For the first time in nearly 18 years or probably since the formation of the Central Bank of Liberia (CBL), the CBL violated Part XI Section 49(1) of the Central bank of Liberia Act of 1999 when it removed its annual report to appease the Government of President George Weah.
On January 31, 2019, Globe Afrique broke one of the biggest stories of President George Weah’s administration. A story which revealed that the former footballer turned president of Liberia was leading his country of 4.7 million people over a fiscal cliff.
The story titled “Weah’s Government Reports Largest Budget Shortfall in Liberia’s History” was based on data collected from several sources including the Central Bank of Liberia.
The story was strategically written to hit the newswire on January 31 as a test to see whether the Central Bank of Liberia – under the CDC regime – was operating independently. Later, Globe Afrique learned that the Government of President Weah ordered the report removed from the CBL’s website – it has since been replaced.
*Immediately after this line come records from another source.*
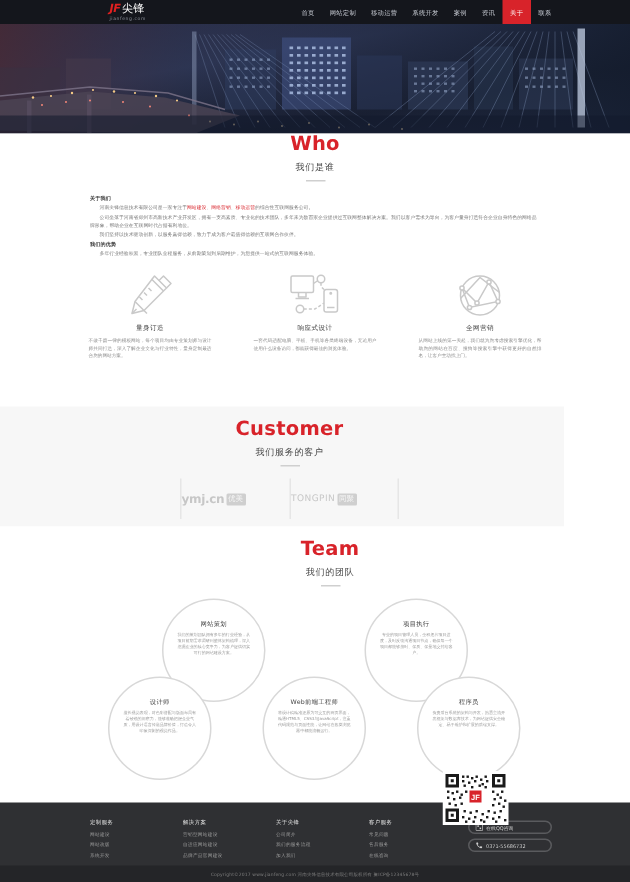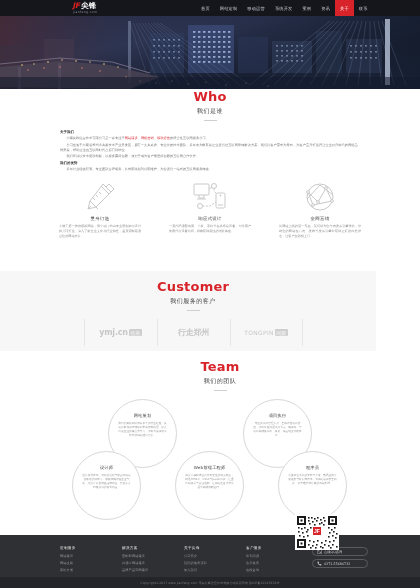--- a/index.html
+++ b/index.html
@@ -15,21 +15,21 @@
   .header {
     position: absolute; top: 0; left: 0; width: 420px; height: 16px;
     background: #14161c;
     display: flex; align-items: center; z-index: 30;
   }
   .logo { position: absolute; left: 73px; top: 1px; width: 56px; height: 13px;
           display: flex; flex-direction: column; justify-content: center; }
   .logo-row { display: flex; align-items: center; gap: 1px; height: 8px; }
   .logo-jf { color: #e02020; font-style: italic; font-weight: bold; font-size: 7.5px;
              letter-spacing: -0.3px; line-height: 8px; }
-  .logo-cn { color: #ffffff; font-weight: bold; font-size: 7.5px; line-height: 8px; }
+  .logo-cn { color: #ffffff; font-weight: normal; font-size: 7.5px; line-height: 8px; }
   .logo-sub { color: #8a8f99; font-size: 3px; letter-spacing: 0.4px; line-height: 4px;
               margin-top: 0px; }
 
   .nav { position: absolute; left: 196px; top: 0; height: 16px; display: flex; align-items: stretch; }
   .nav-item {
     display: flex; align-items: center; justify-content: center;
     padding: 0 5px; color: #c8ccd4; font-size: 4.2px; letter-spacing: 0.2px;
     height: 16px; white-space: nowrap;
   }
   .nav-item.active { background: #d8232a; color: #fff; }
@@ -59,21 +59,21 @@
   .features { display: flex; justify-content: center; gap: 28px; margin-top: 9px; }
   .feat { width: 82px; text-align: center; }
   .feat-ico { height: 32px; display: flex; align-items: center; justify-content: center; }
   .feat-ico svg { display: block; }
   .feat-t { font-size: 4.4px; color: #444; margin-top: 3px; letter-spacing: 0.3px; }
   .feat-d { font-size: 3.1px; color: #8c8c8c; line-height: 4.8px; margin-top: 3px; text-align: justify; }
 
   
   .logos { display: flex; justify-content: center; margin-top: 8px; }
   .logo-cell {
-    width: 73px; height: 27px; display: flex; align-items: center; justify-content: center;
+    width: 73px; height: 27px; display: flex; align-items: center; justify-content: flex-start;
     border-left: 1px solid #e6e6e6; color: #c7c7c7;
   }
   .logo-cell:last-child { border-right: 1px solid #e6e6e6; }
   .lg-txt { font-size: 8px; font-weight: bold; letter-spacing: -0.2px; white-space: nowrap; }
   .lg-txt.small { font-size: 6px; font-weight: normal; letter-spacing: 0.3px; }
   .lg-badge { background: #cfcfcf; color: #f7f7f7; font-size: 5px; padding: 0.5px 1.5px; margin-left: 1px;
               border-radius: 1px; }
 
   
   .team-wrap { position: relative; width: 300px; margin: 8px auto 0; height: 128px; }
@@ -455,23 +455,20 @@
       <div class="en">Customer</div>
       <div class="cn">我们服务的客户</div>
       <div class="bar"></div>
     </div>
     <div class="logos">
       <div class="logo-cell">
         <span class="lg-txt">ymj.cn</span>
           <span class="lg-badge">优美</span>
       </div>
       <div class="logo-cell">
-        <span class="lg-txt">行走郑州</span>
-      </div>
-      <div class="logo-cell">
         <span class="lg-txt small">TONGPIN</span>
           <span class="lg-badge">同聚</span>
       </div>
     </div>
   </div>
 
   <div class="section sec-team">
     <div class="sec-title" style="padding-top:8px;margin-left:20px;">
       <div class="en">Team</div>
       <div class="cn">我们的团队</div>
Still, the removal took the CBL over its statutory obligation and violated the Central Bank Act of 1999.
According to the CBL Act of 1999, the CBL within 30 days after the close of each financial year, submit to the Government and the Legislature an Annual Report which shall contain:
- A report of its operations and affairs during that year, and
- A report on the state of the economy, which shall include information on the banking system, the growth in the monetary aggregates, financial markets development, the balance of payments performance, and the activities of the Central Bank.
Historically, governments do not responsibly handle the duty of conducting monetary policy. The most infamous fiascos can be found in Argentina and Zimbabwe which led to brutal hyperinflation. This is because it is tempting for governments to spend beyond their own budget constraints or for politicians to enrich themselves at the expense of their citizens’ purchasing power. In short, the Central Bank of Liberia theoretically needs independence to make neutral, politics-free monetary policy decisions without direct political pressures.
We hope all legislators in Liberia take heed and begin to utilize the checks and balance powers afforded them under the Constitution of the Republic of Liberia.